◆ **What is expected**
Beneath this instruction is a block of data; output from it exactly the lines that run from the one containing "text: ÄÉÁÑÑÕÈÌÏÐÁ ->" through the one containing "width: 84px ->", inclusive.

◆ **Material shown**
----

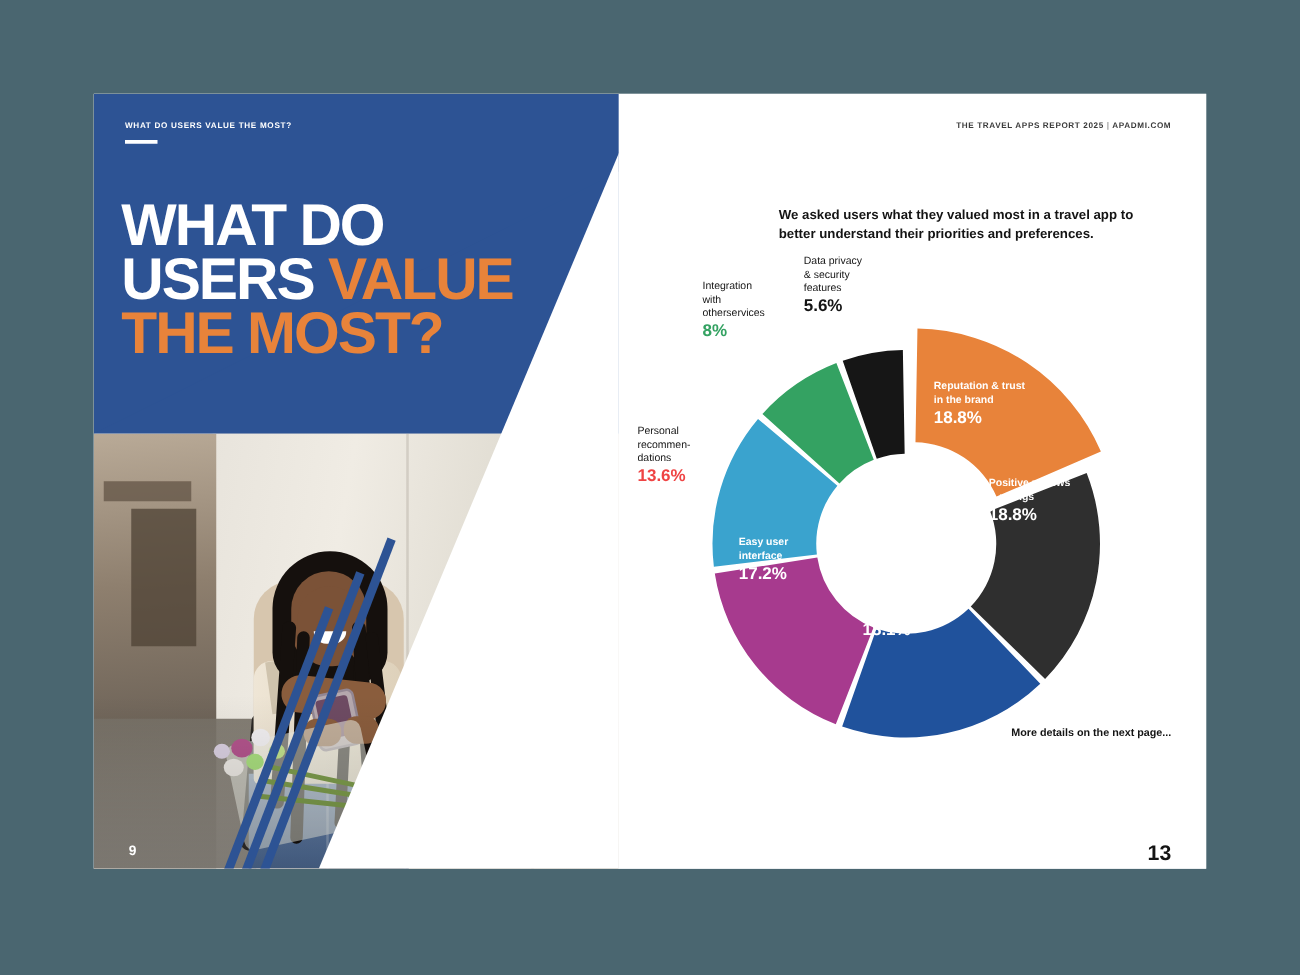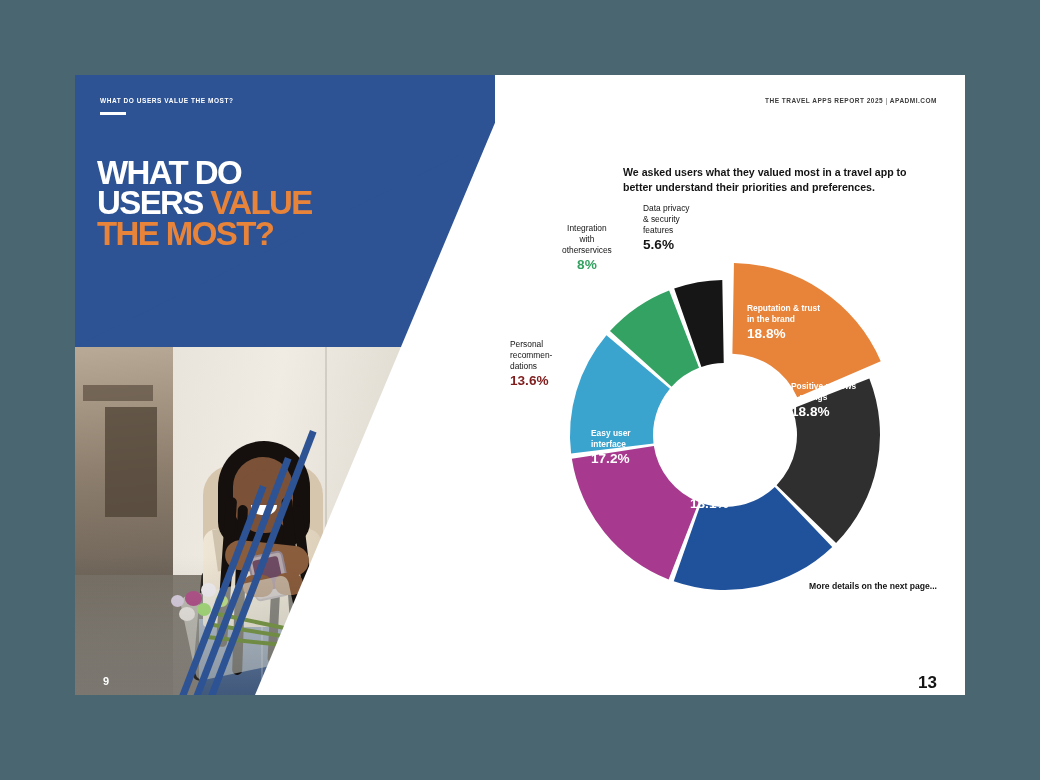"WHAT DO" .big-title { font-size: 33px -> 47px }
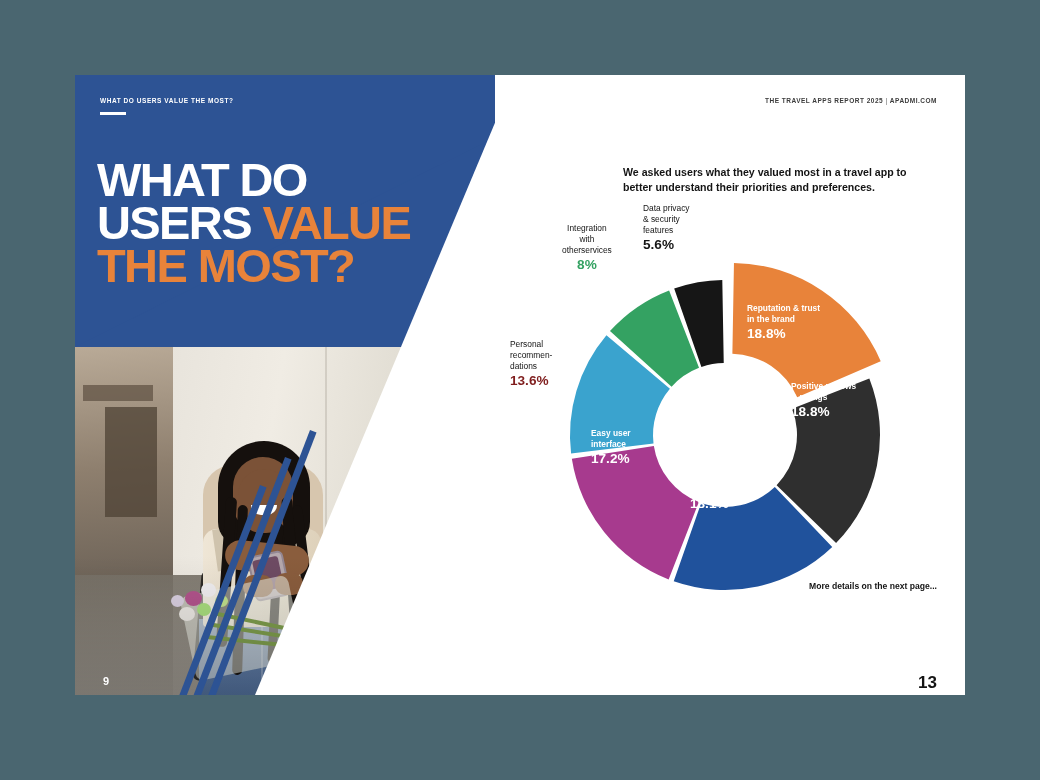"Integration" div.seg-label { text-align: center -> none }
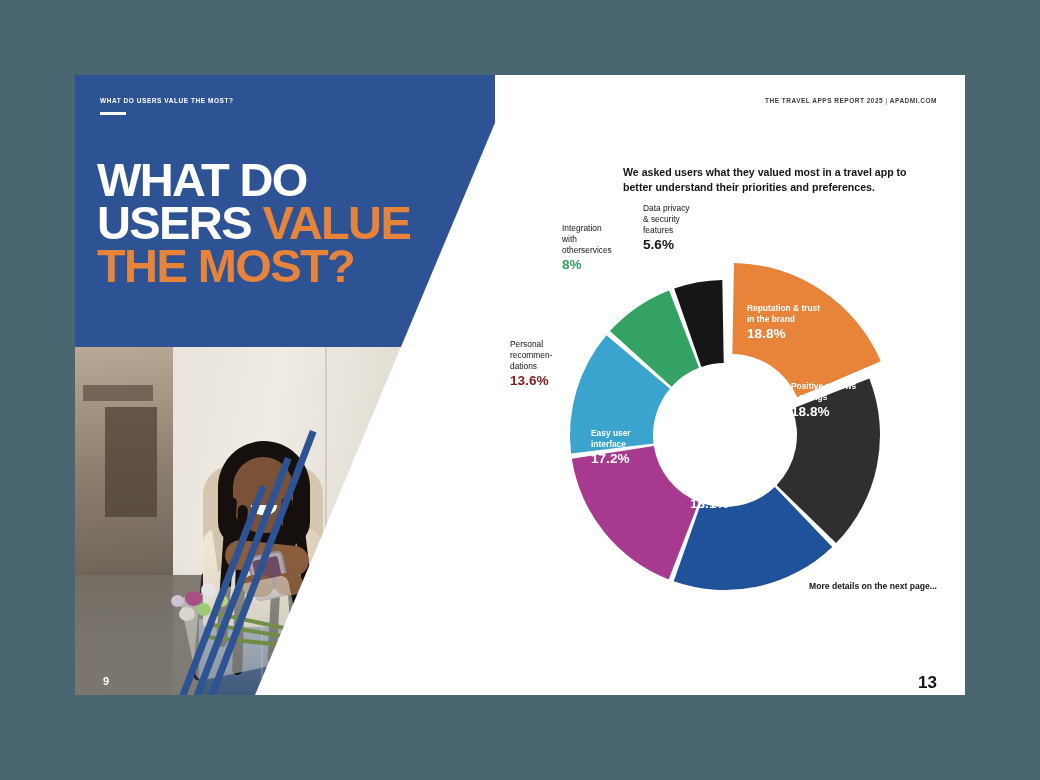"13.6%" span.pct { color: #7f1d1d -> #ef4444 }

----

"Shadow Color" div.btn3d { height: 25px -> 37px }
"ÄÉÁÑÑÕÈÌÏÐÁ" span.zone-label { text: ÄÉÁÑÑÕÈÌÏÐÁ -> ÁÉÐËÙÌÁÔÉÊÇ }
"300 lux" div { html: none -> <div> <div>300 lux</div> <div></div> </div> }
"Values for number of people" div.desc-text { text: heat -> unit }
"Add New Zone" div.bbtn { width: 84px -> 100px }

----

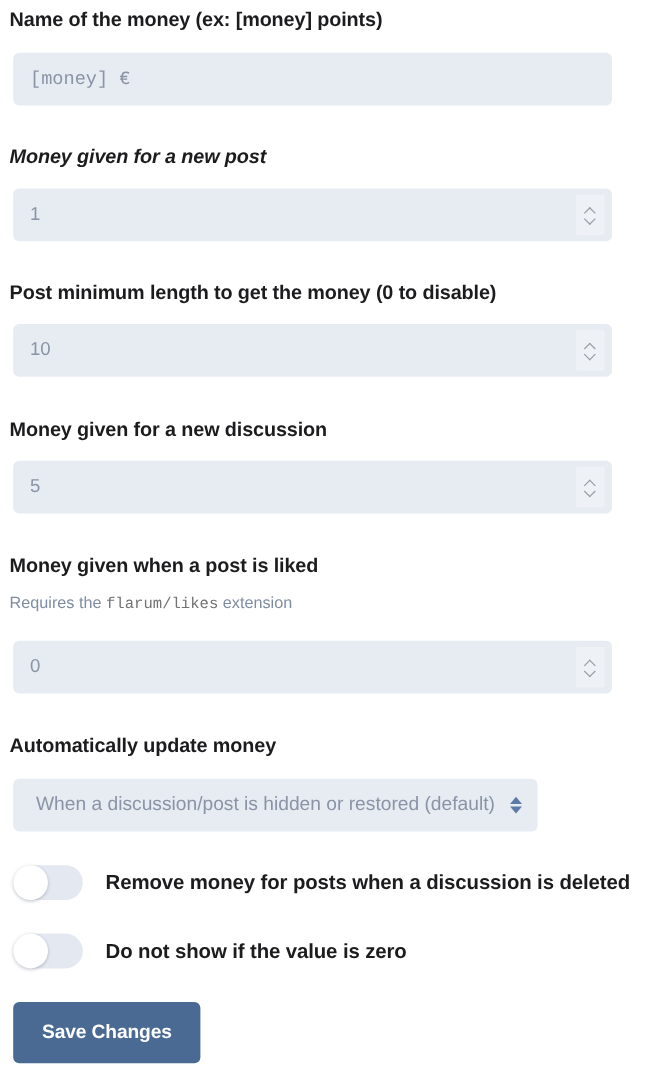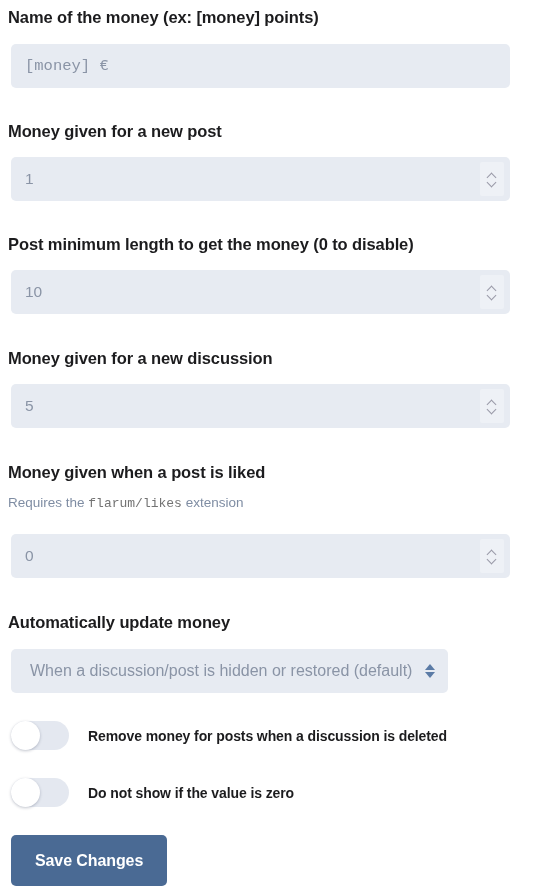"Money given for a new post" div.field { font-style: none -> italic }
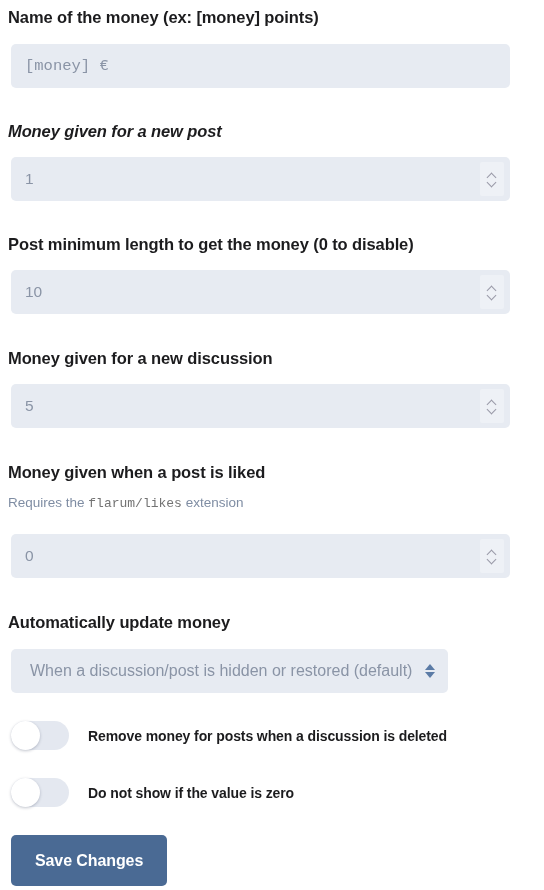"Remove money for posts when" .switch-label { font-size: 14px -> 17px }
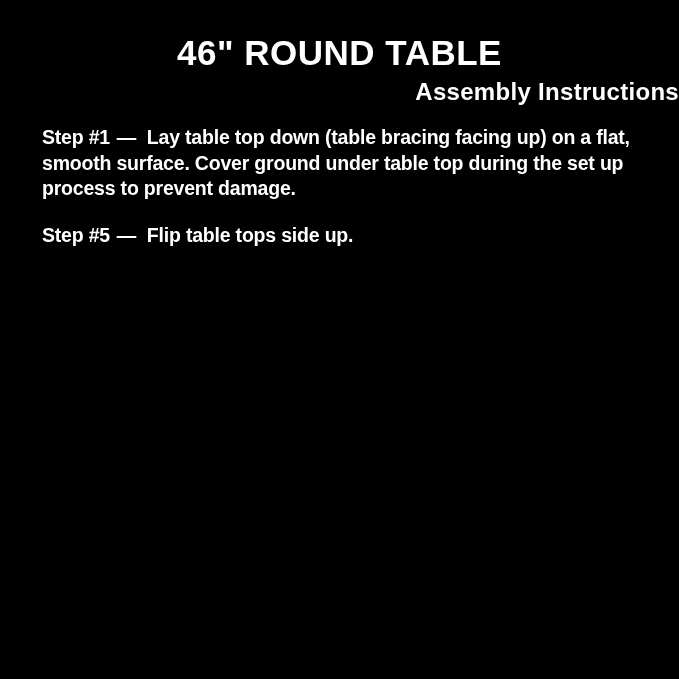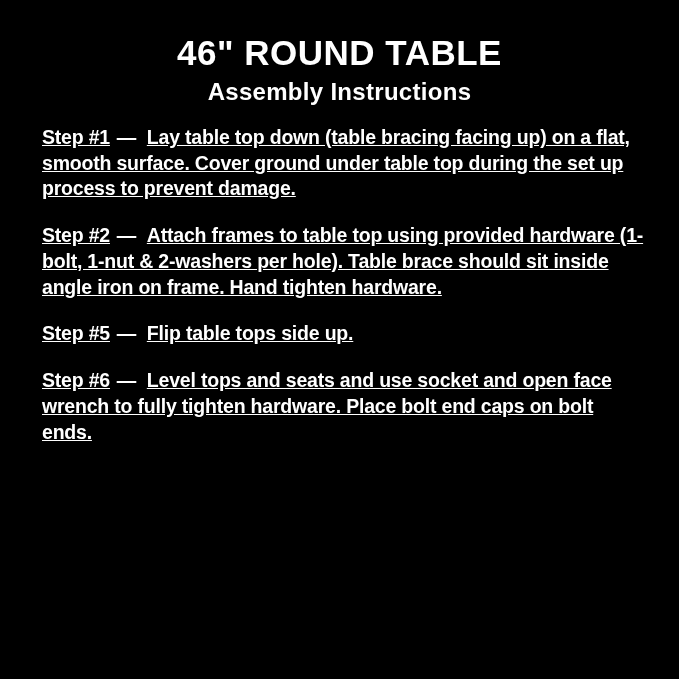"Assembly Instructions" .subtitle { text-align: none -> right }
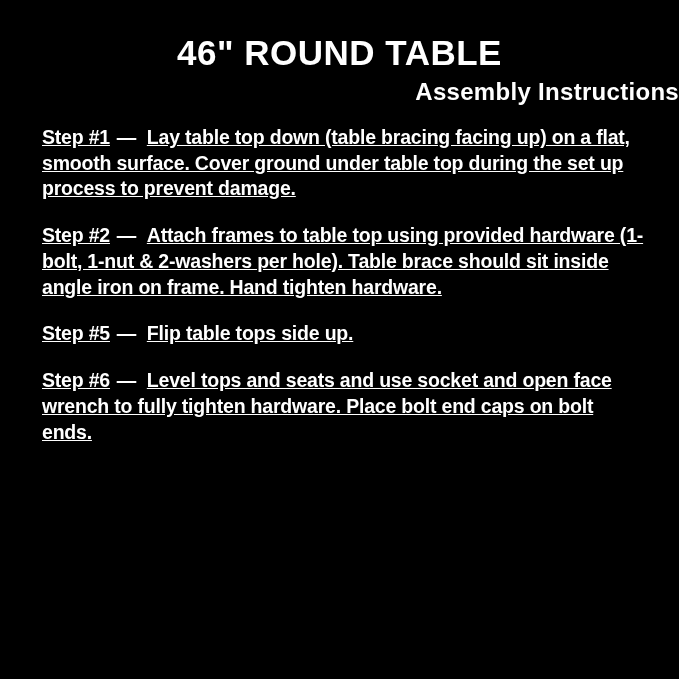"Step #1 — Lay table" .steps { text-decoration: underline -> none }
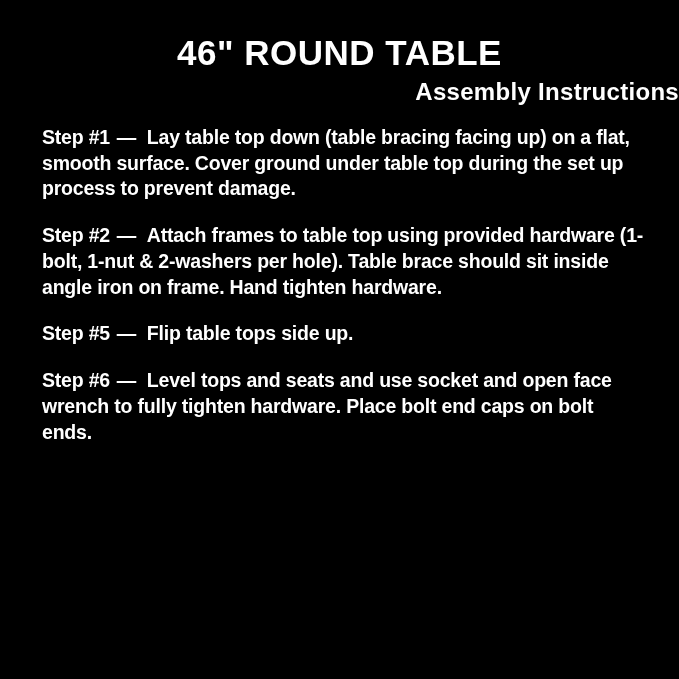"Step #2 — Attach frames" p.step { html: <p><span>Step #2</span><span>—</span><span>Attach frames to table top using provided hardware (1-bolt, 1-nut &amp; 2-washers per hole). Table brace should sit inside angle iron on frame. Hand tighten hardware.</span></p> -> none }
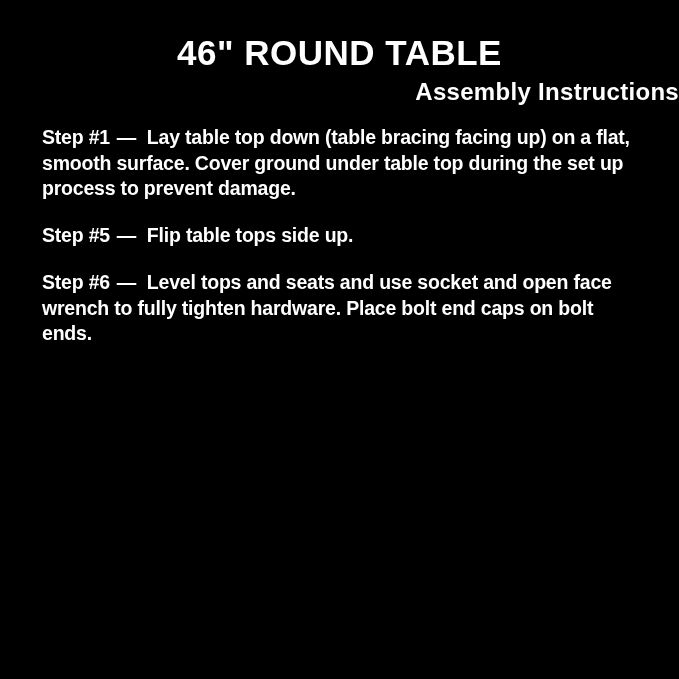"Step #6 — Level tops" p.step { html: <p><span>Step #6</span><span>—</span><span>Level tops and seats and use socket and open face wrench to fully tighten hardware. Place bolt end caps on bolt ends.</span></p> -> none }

----

◆ **Response below**
"ÄÉÁÑÑÕÈÌÏÐÁ" span.zone-label { text: ÄÉÁÑÑÕÈÌÏÐÁ -> ÁÉÐËÙÌÁÔÉÊÇ }
"300 lux" div { html: none -> <div> <div>300 lux</div> <div></div> </div> }
"Values for number of people" div.desc-text { text: heat -> unit }
"Add New Zone" div.bbtn { width: 84px -> 100px }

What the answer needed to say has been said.